Movie Review: ‘Colette’ seeks her writes
Right before the credits roll at the end of the film, “Colette,” there are photos of the real-life Colette and information about her life as a novelist, music hall performer and journalist.
There’s a lot more to the life of Colette than what is included in “Colette” the film.
It makes you wonder why more details weren’t included in the fact-based “Colette.”
At any rate, “Colette” is a good introduction to the French novelist who wrote the 1944 novella, “Gigi,” that became the basis for a 1951 stage play adapted by Anita Loos starring Audrey Hepburn, and the 1958 Alan Jay Lerner and Frederick Loewe movie musical starring Leslie Caron.
Colette was nominated for a Nobel Prize in literature in 1948.
Colette (1873 - 1954) created a semi-autobiographical character, Claudine, in novels that she wrote but that her husband, who was 14 years older than her, Henry Gauthier-Villars (1859 - 1931), under his nom-de-plume, Willy, took full credit for.
Willy and Colette were the toast of the Paris avant-garde in the early 1900s. When Colette requests author credit on the novels, all heck breaks loose between she and Willy.
In its storyline, “Colette” is somewhat similar to the fictional storyline in “The Wife” (2018), starring Glenn Close as the writer behind the novels of her husband, (played by Jonathan Pryce), who was nominated for a Nobel Prize in literature.
Keira Knightley (Oscar nominee, supporting actress, “The Imitation Game,” 2014; “Pride & Prejudice,” actress, 2005) portrays Colette with a fresh, fierce and unapolagetic approach that represents the independent spirit of a young woman who is still finding her way in the world and determining who she is and wants to become.
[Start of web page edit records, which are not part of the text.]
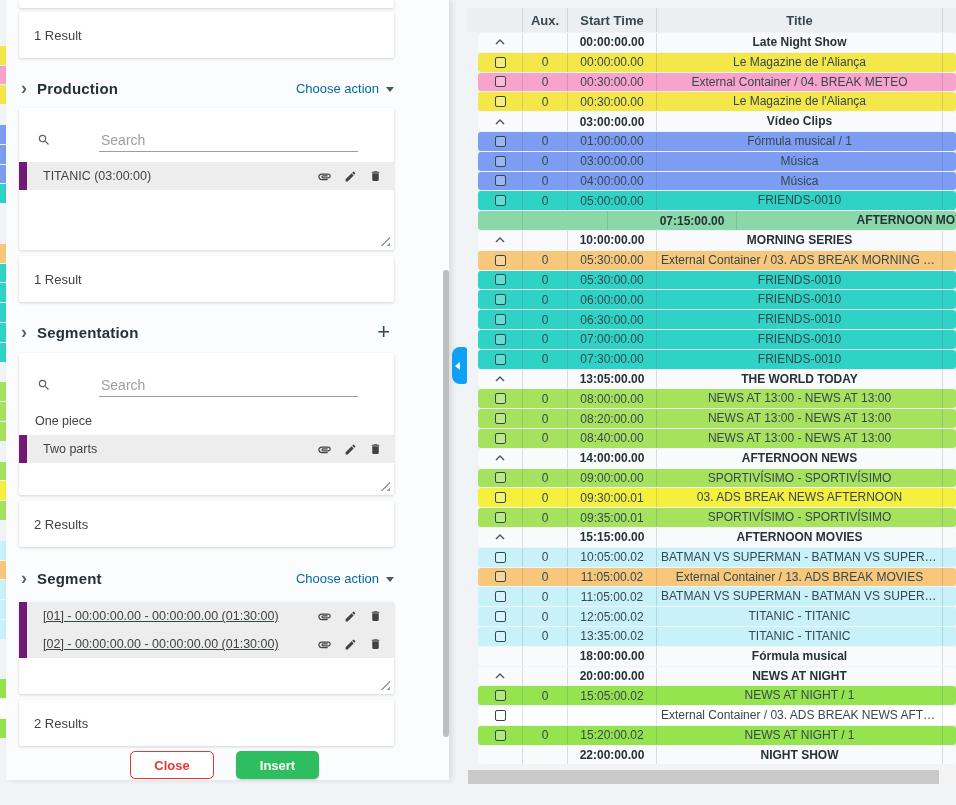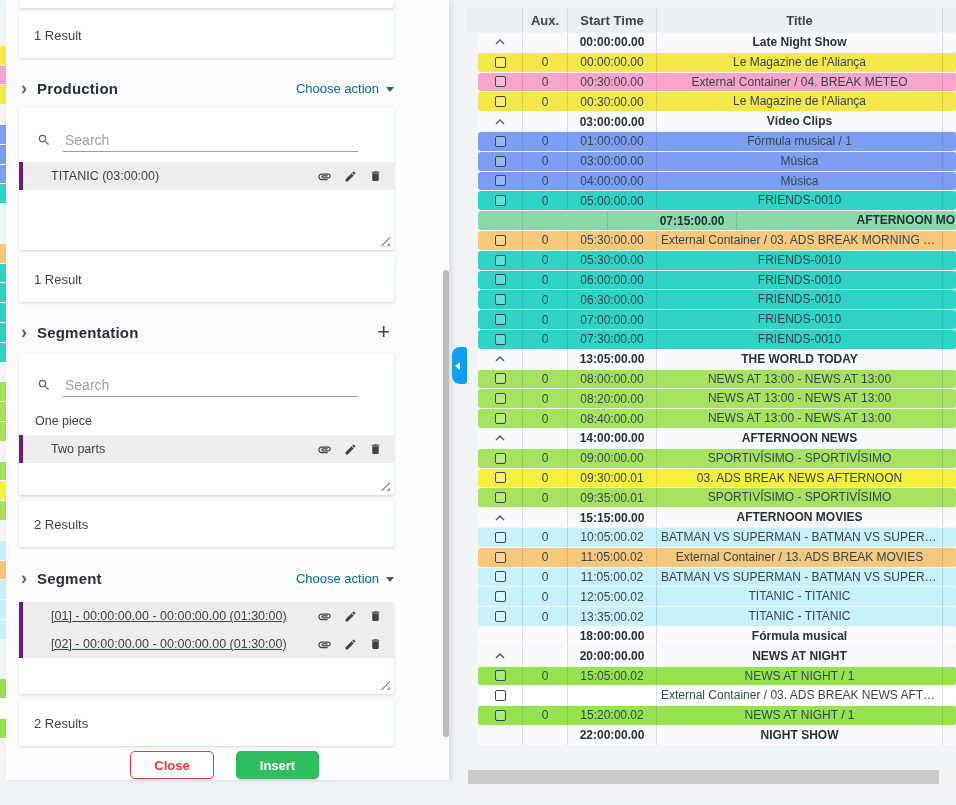--- a/index.html
+++ b/index.html
@@ -32,31 +32,31 @@
   }
   .chev { color:#616161; font-size:18px; line-height:1; margin-right:10px; margin-left:2px; font-weight:bold; }
   .sectitle { font-weight:bold; color:#263238; letter-spacing:.2px; flex:0 0 auto; }
   .secaction { margin-left:auto; display:flex; align-items:center; gap:7px;
     background:none; border:none; font-family:inherit; font-size:13px; color:#0369a1; cursor:pointer; padding:0; }
   .dcaret { width:0; height:0; border-left:4px solid transparent; border-right:4px solid transparent;
     border-top:5px solid #455A64; margin-top:2px; }
   .plusbtn { margin-left:auto; margin-right:4px; background:none; border:none; font-size:22px; font-weight:normal;
     color:#37474F; line-height:1; cursor:pointer; padding:0; }
 
-  .searchrow { display:flex; align-items:flex-end; padding:14px 36px 0 18px; height:44px; }
+  .searchrow { display:flex; align-items:flex-end; padding:14px 36px 0 18px; height:44px;gap:36px; }
   .searchrow svg { flex:0 0 auto; margin-bottom:5px; }
   .searchrow input {
     flex:1; margin-left:12px; border:none; border-bottom:1px solid #9E9E9E; outline:none;
     font-family:inherit; font-size:14px; color:#424242; background:transparent; padding:3px 2px;
   }
   .searchrow input::placeholder { color:#9E9E9E; }
 
   .pitems { margin-top:10px; }
   .pitem { height:28px; display:flex; align-items:center; padding:0 12px 0 16px; font-size:12.5px; color:#424242; }
-  .pitem.sel { background:#EDEDED; border-left:4px solid #701a75; padding-left:28px; }
+  .pitem.sel { background:#EDEDED; border-left:8px solid #701a75; padding-left:16px; }
   .plabel { flex:1 1 auto; white-space:nowrap; overflow:hidden; text-overflow:ellipsis; }
   .rowicons { display:flex; align-items:center; gap:12px; margin-left:8px; }
   .rowicons svg { display:block; cursor:pointer; }
 
   .grip {
     position:absolute; right:4px; bottom:4px; width:10px; height:10px;
     background:repeating-linear-gradient(135deg, transparent 0 3px, #9E9E9E 3px 4.5px);
     clip-path:polygon(100% 0, 100% 100%, 0 100%);
   }
 
@@ -364,20 +364,31 @@
       <div class="cell c-title">FRIENDS-0010</div>
       <div class="cell c-extra"></div>
     </div>
     <div class="prow pgroup" style="background: rgb(138, 216, 169); gap: 40px;">
       <div class="cell c-cb"></div>
       <div class="cell c-aux"></div>
       <div class="cell c-time">07:15:00.00</div>
       <div class="cell c-title">AFTERNOON MOVIES</div>
       <div class="cell c-extra"></div>
     </div>
+    <div class="prow pgroup" style="background: rgb(248, 250, 251);">
+      <div class="cell c-cb">
+        <svg width="10" height="6" viewBox="0 0 10 6" fill="none">
+          <path d="M1 5 L5 1 L9 5" stroke="#455A64" stroke-width="1.4"></path>
+        </svg>
+      </div>
+      <div class="cell c-aux"></div>
+      <div class="cell c-time">10:00:00.00</div>
+      <div class="cell c-title">MORNING SERIES</div>
+      <div class="cell c-extra"></div>
+    </div>
     <div class="prow" style="background: rgb(247, 199, 123);">
       <div class="cell c-cb">
         <span class="cbx"></span>
       </div>
       <div class="cell c-aux">0</div>
       <div class="cell c-time">05:30:00.00</div>
       <div class="cell c-title">External Container / 03. ADS BREAK MORNING SE...</div>
       <div class="cell c-extra"></div>
     </div>
     <div class="prow" style="background: rgb(46, 211, 197);">

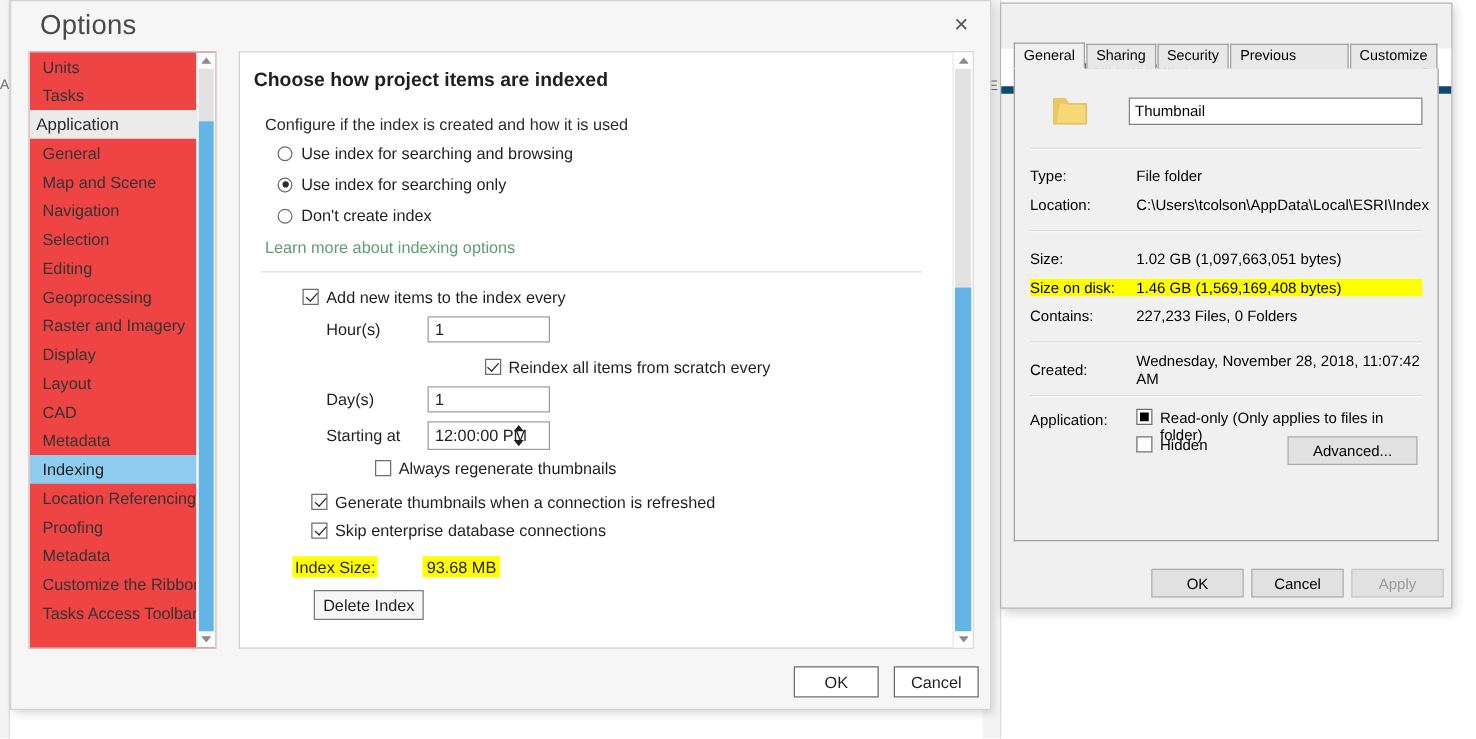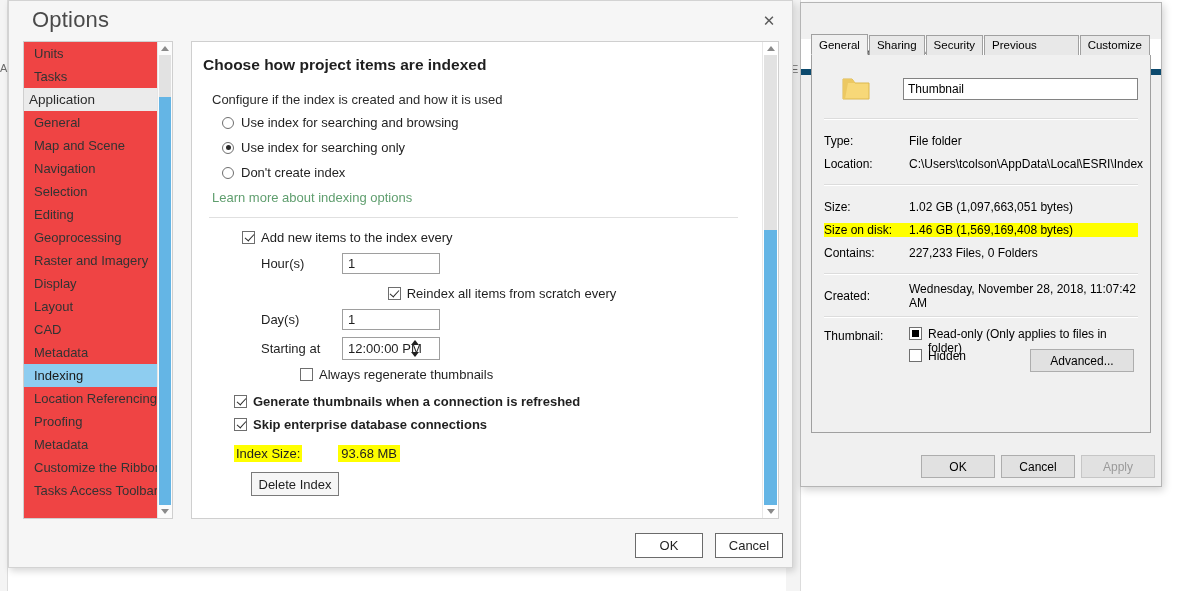--- a/index.html
+++ b/index.html
@@ -277,21 +277,21 @@
     width: 9px; height: 17px;
     display: flex;
     flex-direction: column;
     justify-content: space-between;
     align-items: center;
   }
   .spin-btns .tri.up { border-bottom-color: #1f1f1f; }
   .spin-btns .tri.dn { border-top-color: #1f1f1f; }
 
   .check-row.indent1 { margin-left: 58px; margin-top: 4px; }
-  .check-row.indent2 { margin-left: 31px; margin-top: 12px; font-weight: bold; }
+  .check-row.indent2 { margin-left: 46px; margin-top: 12px; }
 
   .hl-yellow { background: #ffff00; }
 
   #index-size-row {
     display: flex;
     align-items: center;
     margin-left: 31px;
     margin-top: 13px;
     font-size: 13px;
     color: #1f1f1f;
@@ -724,21 +724,21 @@
     <div class="pdiv"></div>
 
     <div class="prop-row">
       <span class="prop-key">Created:</span>
       <span class="prop-val">Wednesday, November 28, 2018, 11:07:42 AM</span>
     </div>
 
     <div class="pdiv"></div>
 
     <div id="attrs-row">
-      <span id="attrs-key">Thumbnail:</span>
+      <span id="attrs-key">Application:</span>
       <div id="attrs-body">
         <div class="attr-line">
           <span class="wcbox indeterminate"></span>
           <span>Read-only (Only applies to files in folder)</span>
         </div>
         <div class="attr-line">
           <span class="wcbox"></span>
           <span>Hidden</span>
           <button id="advanced-btn">Advanced...</button>
         </div>

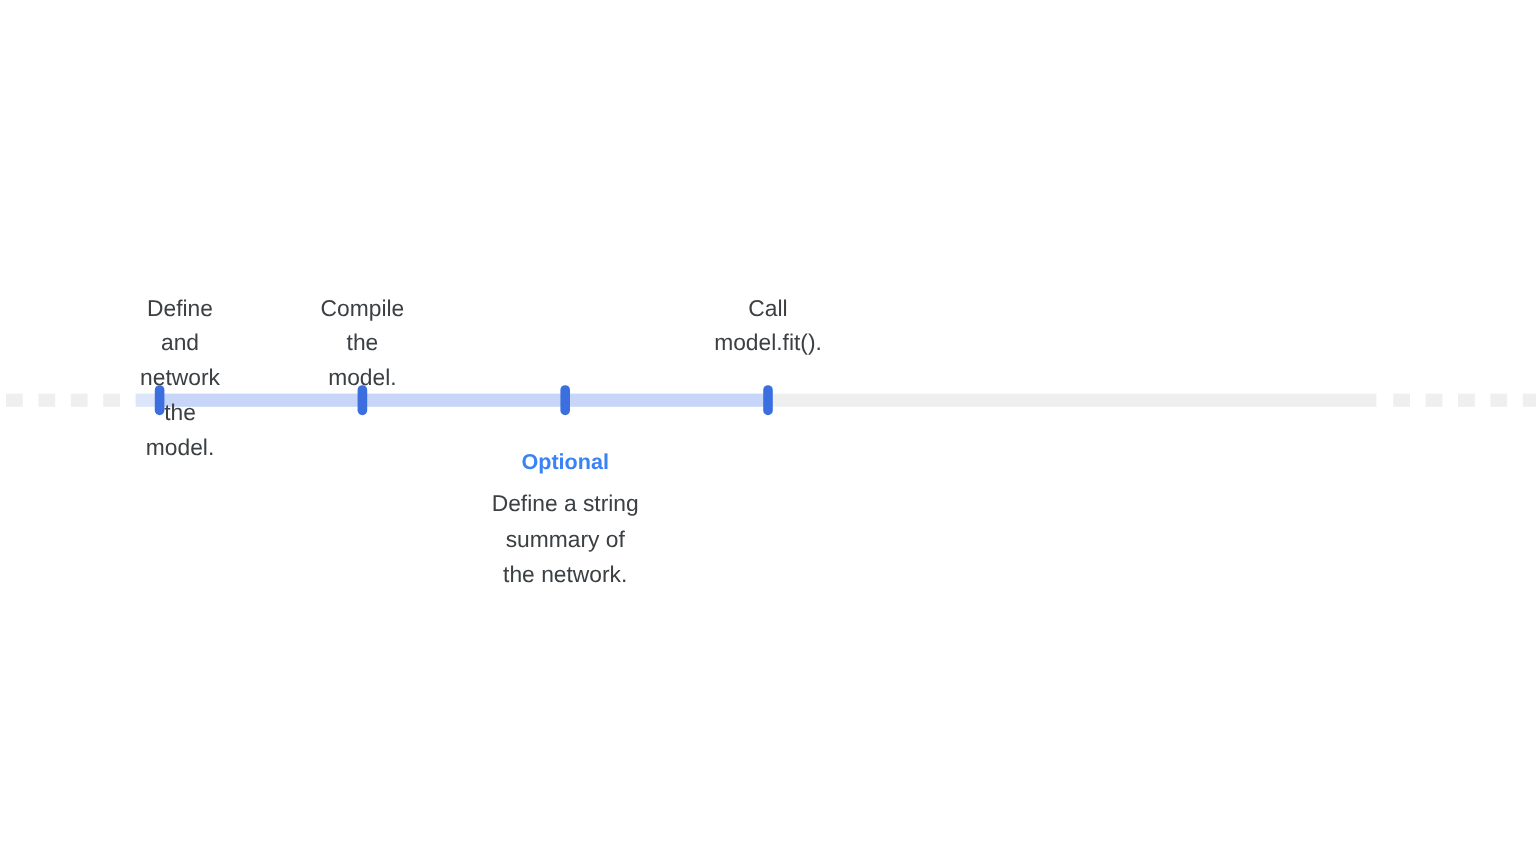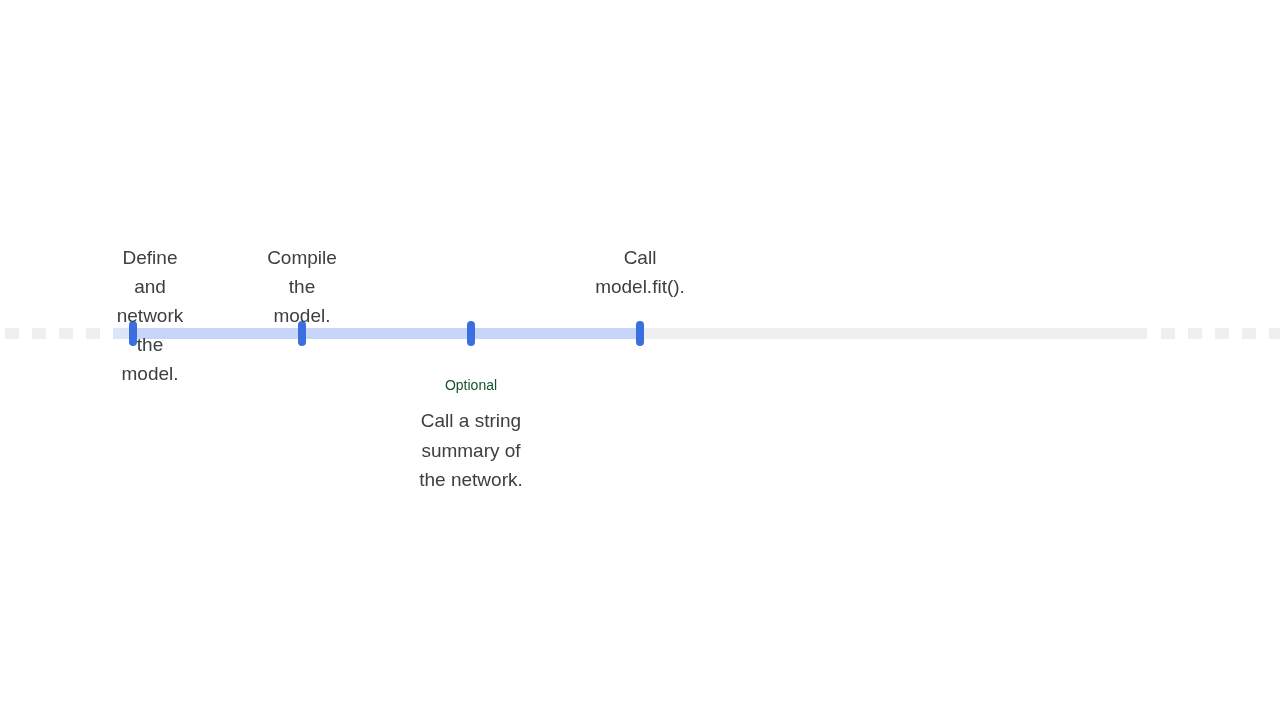--- a/index.html
+++ b/index.html
@@ -101,24 +101,24 @@
 
   .optional-block {
     position: absolute;
     left: 471px;
     top: 372px;
     width: 220px;
     margin-left: -110px;
     text-align: center;
   }
   .optional-title {
-    color: #14532d;
-    font-size: 14px;
+    color: #3b82f6;
+    font-size: 18px;
     line-height: 26px;
-    font-weight: normal;
+    font-weight: bold;
   }
   .optional-text {
     margin-top: 8px;
     color: #3c4043;
     font-size: 19px;
     line-height: 29.5px;
     white-space: pre-line;
   }
 </style>
 </head>
@@ -160,18 +160,18 @@
     <div class="step-label">Compile the
 model.</div>
   </div>
   <div class="label-above-wrap" style="left:640px">
     <div class="step-label">Call
 model.fit().</div>
   </div>
 
   <div class="optional-block">
     <div class="optional-title">Optional</div>
-    <div class="optional-text">Call a string
+    <div class="optional-text">Define a string
 summary of
 the network.</div>
   </div>
 
 </div>
 
 </body></html>

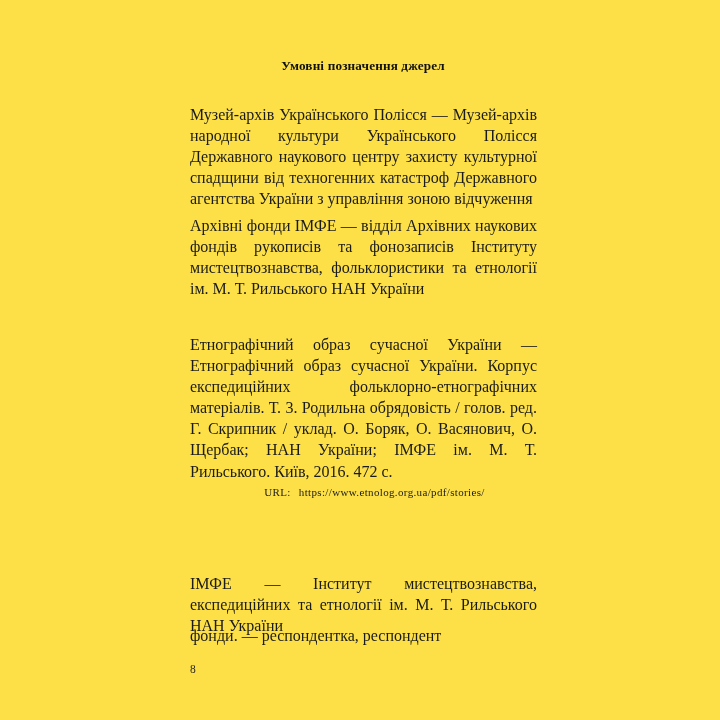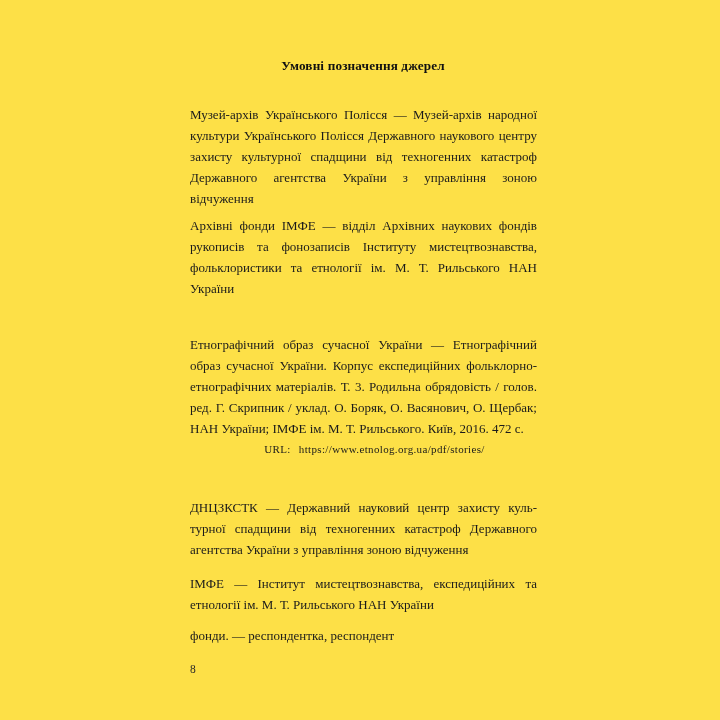--- a/index.html
+++ b/index.html
@@ -31,21 +31,21 @@
     margin: 0;
   }
 
   #heading-sources-wrap { position: absolute; left: 190px; top: 58px; width: 346px; }
   #heading-abbrev-wrap  { position: absolute; left: 190px; top: 466px; width: 346px; }
 
   
   .body-block { position: absolute; left: 190px; width: 347px; }
 
   .body-par {
-    font-size: 13px;
+    font-size: 16px;
     line-height: 21.1px;
     text-align: justify;
     text-justify: inter-word;
     margin: 0;
     color: #1b1b1b;
     hyphens: manual;
   }
 
   
   .url-line {
@@ -100,23 +100,20 @@
   <div class="body-block" id="par-arkhivni">
     <p class="body-par">Архівні фонди ІМФЕ — відділ Архівних наукових фондів рукописів та фонозаписів Інституту мистецтвознавства, фольклористики та етнології ім. М. Т. Рильського НАН України</p>
   </div>
 
   <div class="body-block" id="par-etnografichny">
     <p class="body-par">Етнографічний образ сучасної України — Етнографічний образ сучасної України. Корпус експедиційних фольклорно-етнографічних матеріалів. Т. 3. Родильна обрядовість / голов. ред. Г. Скрипник / уклад. О. Боряк, О. Васянович, О. Щербак; НАН України; ІМФЕ ім. М. Т. Рильського. Київ, 2016. 472 с.</p>
     <p class="url-line"><span>URL:</span> <span>https://www.etnolog.org.ua/pdf/stories/</span></p>
   </div>
 
 
-  <div class="body-block" id="par-dnczkstk">
-    <p class="body-par">ДНЦЗКСТК — Державний науковий центр захисту куль­турної спадщини від техногенних катастроф Державного агентства України з управління зоною відчуження</p>
-  </div>
 
   <div class="body-block" id="par-imfe">
     <p class="body-par">ІМФЕ — Інститут мистецтвознавства, експедиційних та етнології ім. М. Т. Рильського НАН України</p>
   </div>
 
   <div class="body-block" id="par-resp">
     <p class="body-par">фонди. — респондентка, респондент</p>
   </div>
 
   <div class="page-number">8</div>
Dominic West (TV’s “The Affair,” 2014-19) portrays Willy with an aloof determination, charming rakishness and overwhelming power that he holds over Colette. Willy’s carefully-constructed artifice comes crashing down when Colette asserts herself. The power struggle that unfolds between them is fascinating and unsettling.
Memorable in supporting roles are Eleanor Tomlinson (TV’s “Poldark,” 2015-18) as Georgie, a friend of Colette, Denise Gough as Missy, a friend of Colette; and Fiona Shaw, and Aiysha Hart.
Wash Westmoreland (director, “Still Alice,” 2014) directs from a screenplay he cowrote with the late Richard Glatzer (1952-2015; screenplay, “Still Alice”) and Rebecca D. Lenkiewicz (screenplay, “Disobedience,” 2017, “Ida,” 2013) from a story by Glatzer.
Westmoreland negotiates the psychological games and gender power struggles between Colette and Willy with an eye toward the societal rules of the story’s era seen through the lens of contemporary understanding and controversy.
The film has a visual look that is rich and luxurious thanks to the production design by Michael Carlin (Oscar nominee, art direction, “The Duchess,” 2004), art direction by Renátó Cseh, Hedvig Kiraly, Katrina Mackay, Katja Soltes and Stephanie Odu, costume design by Andrea Flesch, and cinematography by director of photography Giles Nuttgens.
“Colette” is an intriguing look into the lifestyles of an emerging artistic counterculture that would influence the literary, art, music, and theater world beyond geographical borders and across chronological constraints.
If only the film-makers had included more details about Colette so that the movie-goer might know more about her personality, creativity and motivation, rather than saving the best of her accomplishments for last.
“Colette,” MPAA Rated R (Restricted Under 17 requires accompanying parent or adult guardian. Contains some adult material. Parents are urged to learn more about the film before taking their young children with them.) for some sexuality-nudity; Genre: Biography, Drama, History; Run time: 1 hr., 15 mins.; Distributed by Bleecker Street Media.
Credit Readers Anonymous: “Colette” was filmed on location in Budapest, Hungary, and Cogges Manor Farm, Witney, Oxfordshire, England, United Kingdom.